Information leakage happens when a system helps an adversary achieve some goal. We can understand leakage through quantitative information flow (QIF), a robust framework that gives ways to quantify the amount of leakage of a system. In this post, we will walk through how we can statically model a system as a channel matrix. We’ll also see how a channel maps a prior probability distribution to a hyper-distribution that helps an adversary narrow down the set of possible secrets that could have produced an output.
First, I’ll go over an overview of the concepts then we can work through a real example. I’ll spend some time discussing what a hyper-distribution is and how to interpret it. The terminology and example I use are from this paper: Quantifying Information Leakage of Deterministic Encryption.
Overview
QIF generally assumes that an adversary knows all possible ‘secrets’ of a system, and she knows the probability of each of these secrets π. A system or ‘channel’ will take in a secret input and produce some observable output that may help the adversary achieve some goal.
For example, let’s think about a classic side-channel attack: an adversary could observe that the computer is consuming a lot of power during decryption, and she may be able to determine the size of the encryption key (the secret).
We can statically model all possible inputs and outputs of the system as an information-theoretic channel matrix that gives conditional probabilities p(y,x).
The rows represent all possible secrets and the columns represent all possible outputs. Every entry in the matrix indicates the probability of that output given that input.
Recall the adversary also knows the probability of each of the secrets, the prior probability distribution. She can multiply the rows of the channel matrix by the prior probability and compute the joint distribution. This is represented by a joint matrix J that gives joint probabilities p(x, y).
At this point, she can sum the columns of J to calculate the marginal distribution on outputs, which gives the probability of every output. Posterior distributions can be calculated by normalizing the columns of J. When we drop the output labels (they don’t really matter), we get the hyper-distribution that gives probabilities p(x | y). Given a hyper-distribution, an adversary can observe a particular output, and know which secrets could have produced it.
The key thing to notice here is that a channel is a mapping from priors to hyper-distributions
Example: Keys to the Castle
Let’s say we have a castle that alternates through three different keys to open their gates. Through an odd twist of tradition, they raise a colored flag, chosen probabilistically, according to which key is used to open the gate.
When key #1 is used, they raise either the teal flag or the purple flag, with equal probability.

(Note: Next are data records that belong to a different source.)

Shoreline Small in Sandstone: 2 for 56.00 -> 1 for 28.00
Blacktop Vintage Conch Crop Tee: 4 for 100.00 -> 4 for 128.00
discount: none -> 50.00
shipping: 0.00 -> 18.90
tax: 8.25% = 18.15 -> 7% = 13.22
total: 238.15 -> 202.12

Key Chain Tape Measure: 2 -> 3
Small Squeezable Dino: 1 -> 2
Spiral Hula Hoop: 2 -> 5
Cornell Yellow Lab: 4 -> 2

When key #2 is used, they raise the purple flag 1/4 of the time, the blue flag 1/2 of the time, and the red flag 1/4 of the time. They have a similarly odd choice for when they use key #3 where they raise the teal flag 1/2 of the time, the purple flag 1/3 of the time, and the blue flag 1/6 of the time.
We can statically represent all keys and flags in a channel matrix. Informally, here’s how we can read the channel: when the secret is key #1, the flag is the teal one half the time and the purple one half the time, etc.

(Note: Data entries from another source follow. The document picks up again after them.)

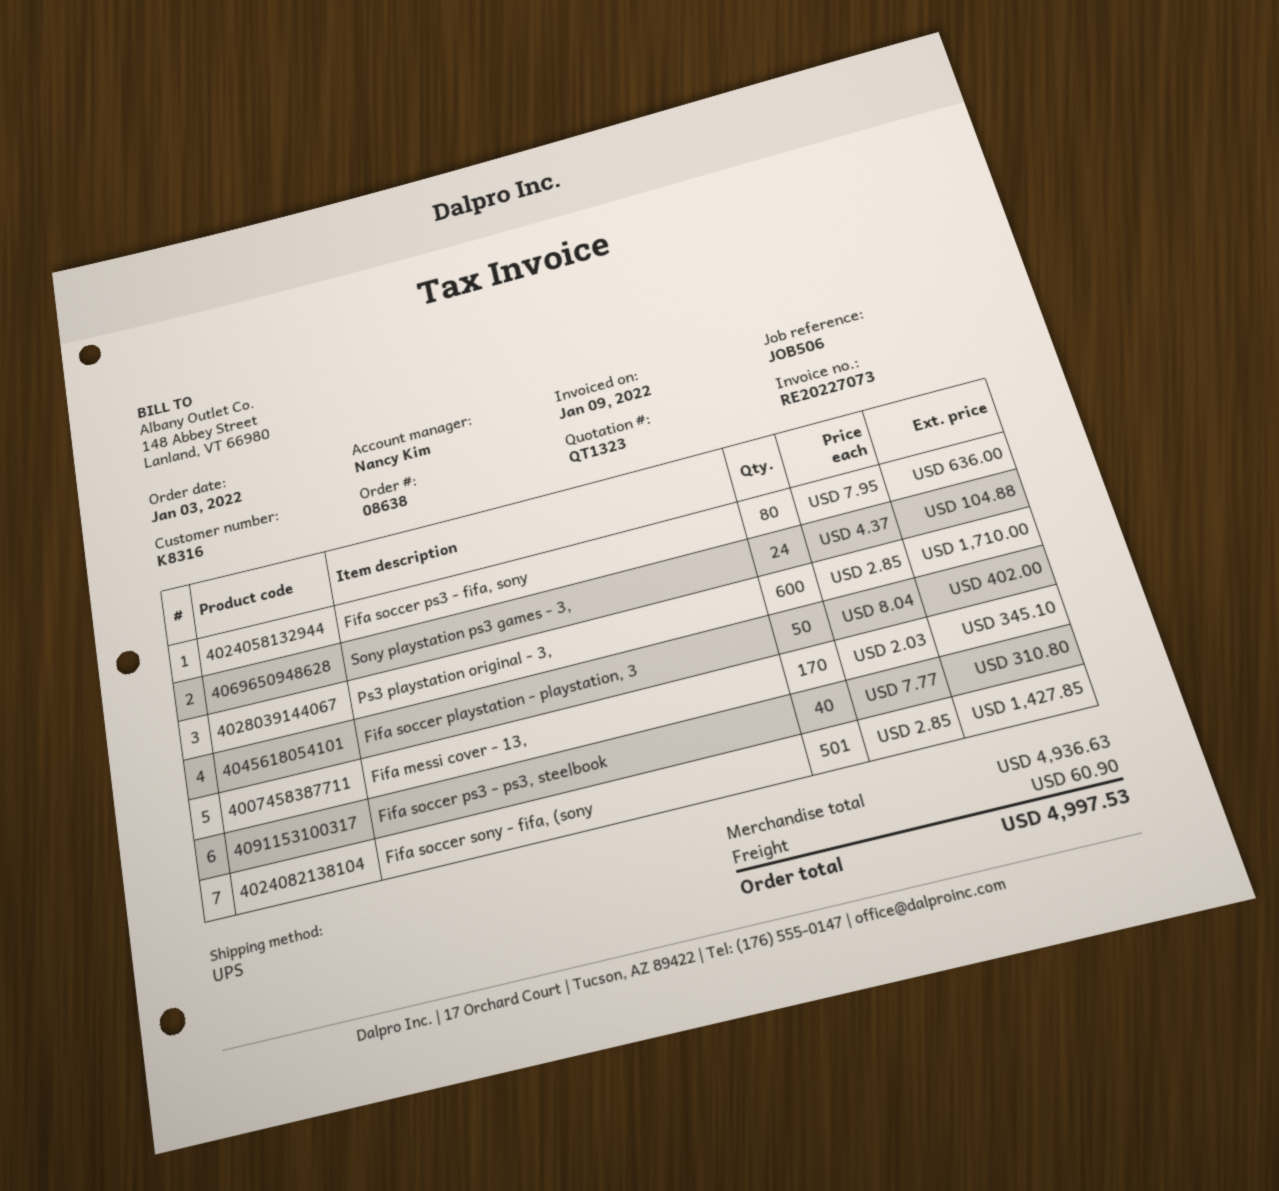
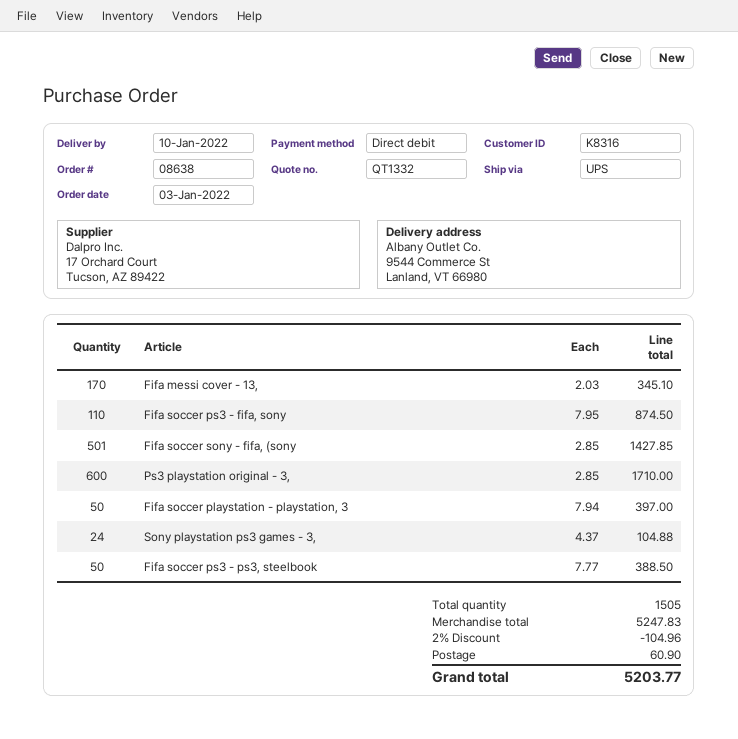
quote number: QT1323 -> QT1332
Fifa soccer ps3 - fifa, sony: 80 x 7.95 = 636.00 -> 110 x 7.95 = 874.50
Fifa soccer playstation - playstation, 3: 50 x 8.04 = 402.00 -> 50 x 7.94 = 397.00
Fifa soccer ps3 - ps3, steelbook: 40 x 7.77 = 310.80 -> 50 x 7.77 = 388.50
subtotal: 4936.63 -> 5247.83
discount: none -> 2% = 104.96
total: 4997.53 -> 5203.77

Let’s say the villagers choose key #1 1/4 of the time, key #2 1/2 of the time, and key #3 the other 1/4 of the time. We can use this prior probability distribution π and our channel C to calculate the joint matrix, the marginal probability distribution, and the hyper distribution.
We first scale the channel matrix C by the prior probability distribution π to calculate the joint matrix showing p(x, y). We then sum the rows of the joint matrix to calculate the marginal distribution on outputs. We then normalize J to calculate the hyper-distribution.
Let’s examine the hyper-distribution. What do these columns mean? What is a hyper-distribution?
A hyper-distribution is a distribution on posterior distributions. In our example, we have a distribution on outputs (1/4, 1/3, 7/24, 1/8). We call this the ‘outer distribution.’ But we also have four posterior distributions (1/2, 0, 1/2), (3/8, 3/8, 1/4), (0, 6/7, 1/7), and (0, 1, 0). We call these ‘inners’.
Let’s look at these ‘inners’ and see what they mean for our adversary who is trying to guess the secret key.
These four inners represent all the worlds of knowledge that an adversary could end up in after observing the output (the raised flag). For example, if she sees the teal flag, she will be in the first ‘world’ and she’ll know with certainty that the key could not have been key #2.
Notice in this last world which represents the case when she observes the red flag, she knows with certainty that the secret key is key #2. However, this ‘world’ only occurs 1/8 of the time. She’s much more likely to end up in another world. For example, 1/3 of the time, she’ll see the purple flag (here represented by the second column). Unfortunately for her, when she sees this flag, she will be less sure about the secret key. It could be key #1 or key #2 with equal probability. It could even be key #3.